**Excerpted records:**
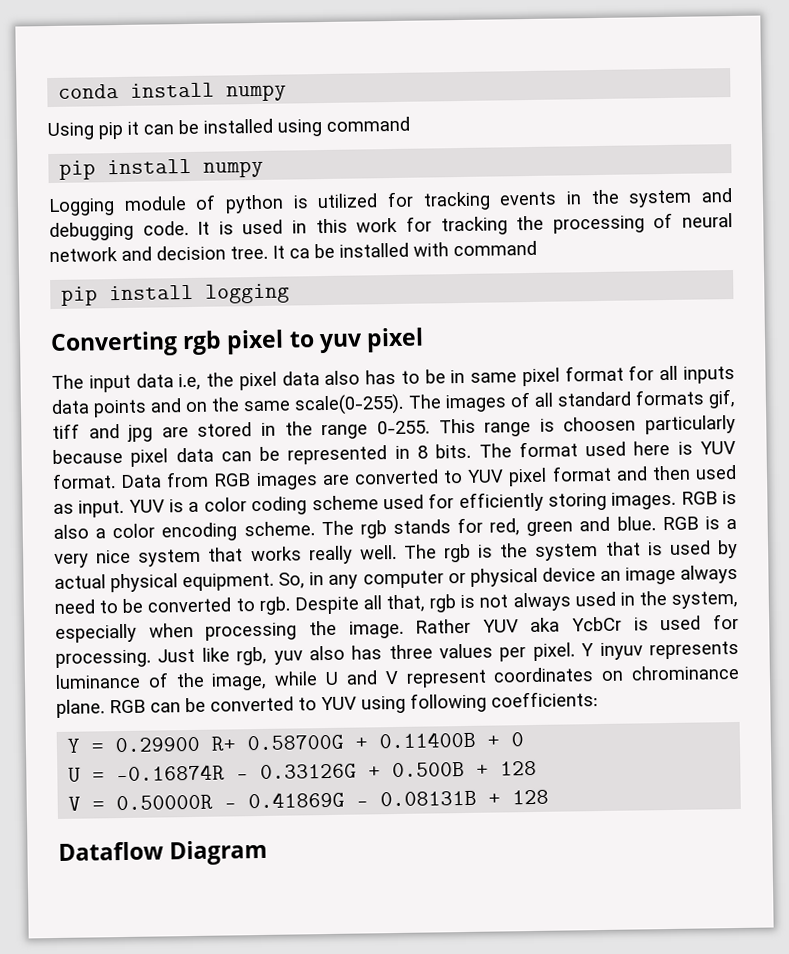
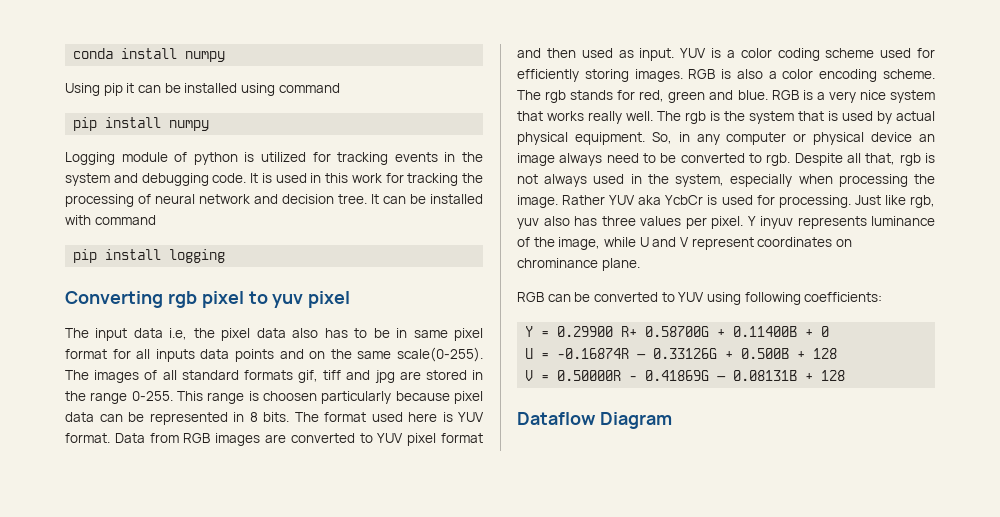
[289,248,310,259] ca -> [383,196,406,204] can
(105, 708) none -> (640, 264) //

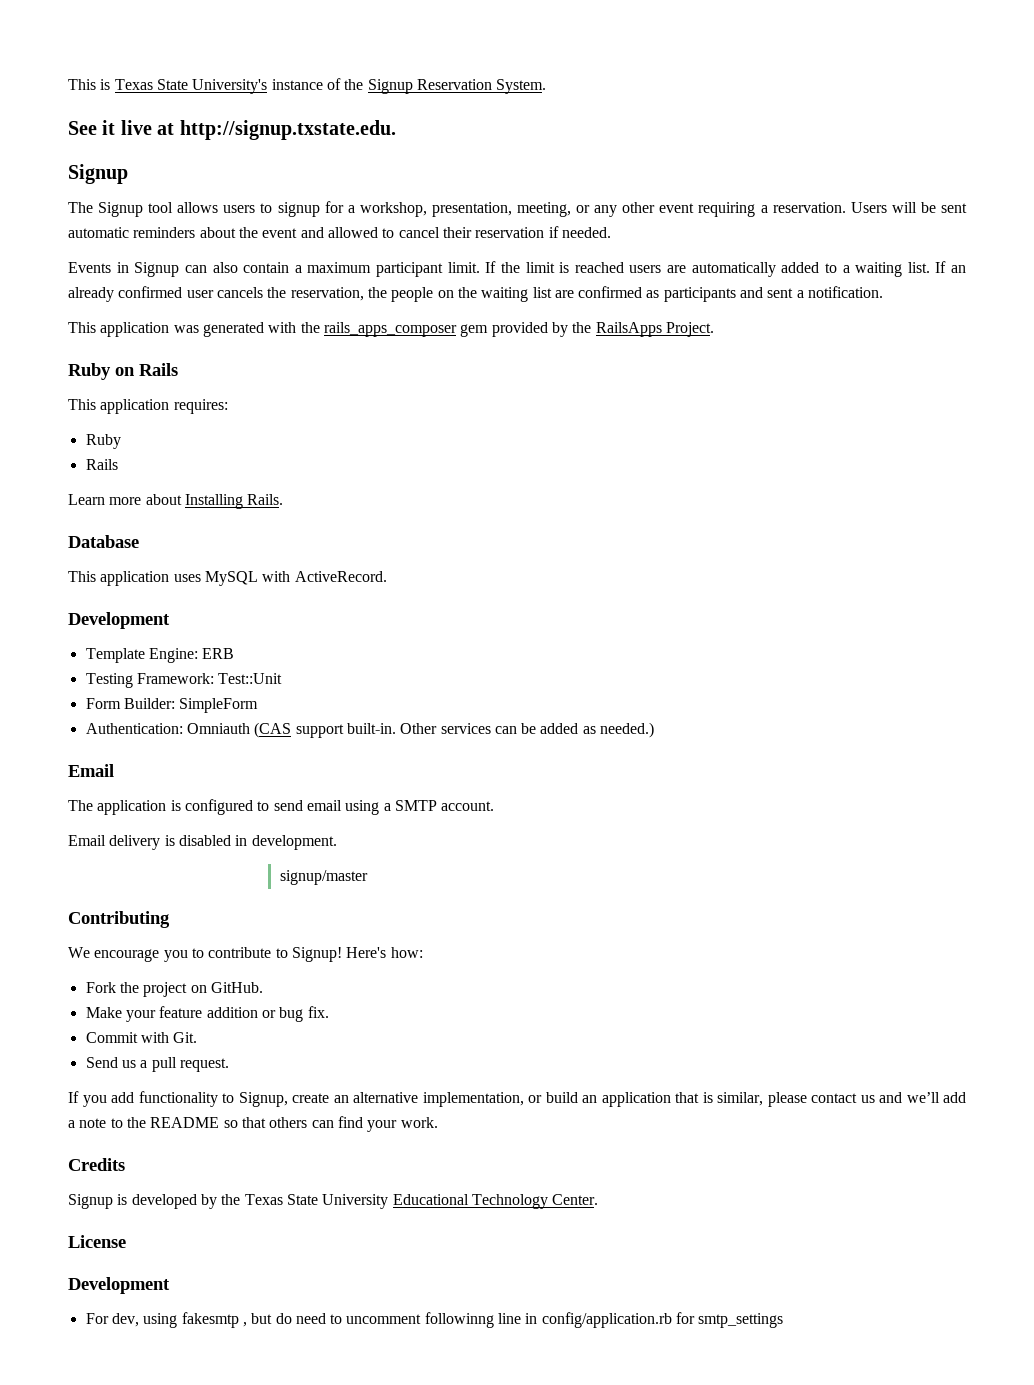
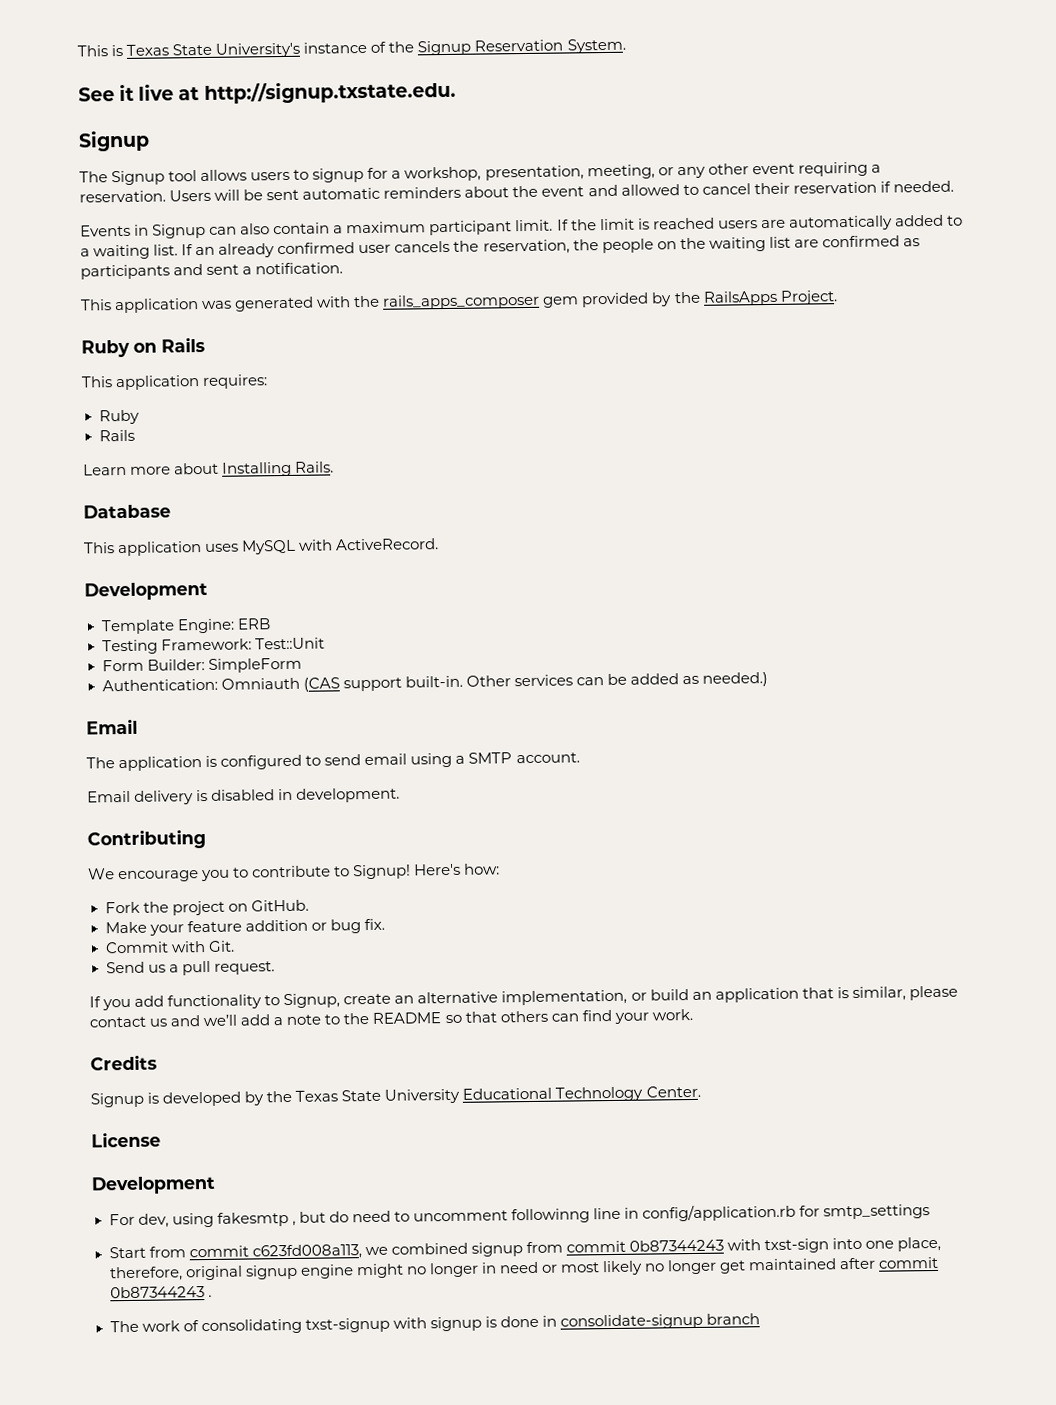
[279,870,368,885] // signup/master -> (401, 795) none
(784, 1320) none -> [108,1236,942,1260] [108,1256,940,1282] [109,1286,212,1299] [109,1313,761,1335] // Start from commit c623fd008a113, we combined signup from commit 0b87344243 with txst-sign into one place, therefore, original signup engine might no longer in need or most likely no longer get maintained after commit 0b87344243 . // The work of consolidating txst-signup with signup is done in consolidate-signup branch

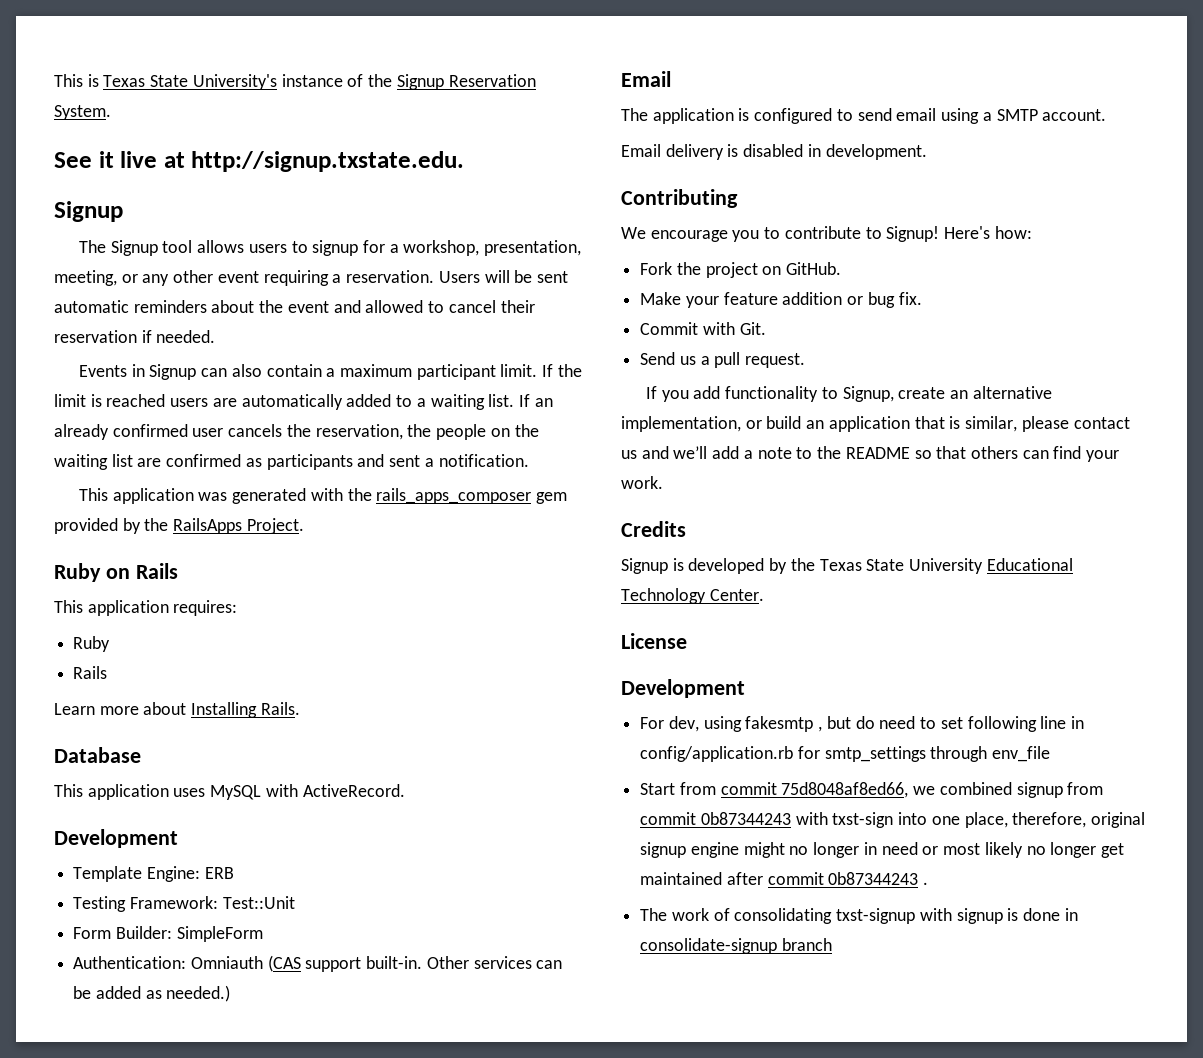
[412,1208,590,1224] uncomment followinng -> [940,716,1037,732] set following
(931, 1212) none -> [930,746,1051,762] through env_file
[251,1244,362,1260] c623fd008a113, -> [781,782,909,798] 75d8048af8ed66,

**Requirement:** Every line from the one containing "(784, 1320) none" through the end of the records is to be returned exactly, and those lines alone; pictures are dropped.

**Response to the task:**
(784, 1320) none -> [108,1236,942,1260] [108,1256,940,1282] [109,1286,212,1299] [109,1313,761,1335] // Start from commit c623fd008a113, we combined signup from commit 0b87344243 with txst-sign into one place, therefore, original signup engine might no longer in need or most likely no longer get maintained after commit 0b87344243 . // The work of consolidating txst-signup with signup is done in consolidate-signup branch

[412,1208,590,1224] uncomment followinng -> [940,716,1037,732] set following
(931, 1212) none -> [930,746,1051,762] through env_file
[251,1244,362,1260] c623fd008a113, -> [781,782,909,798] 75d8048af8ed66,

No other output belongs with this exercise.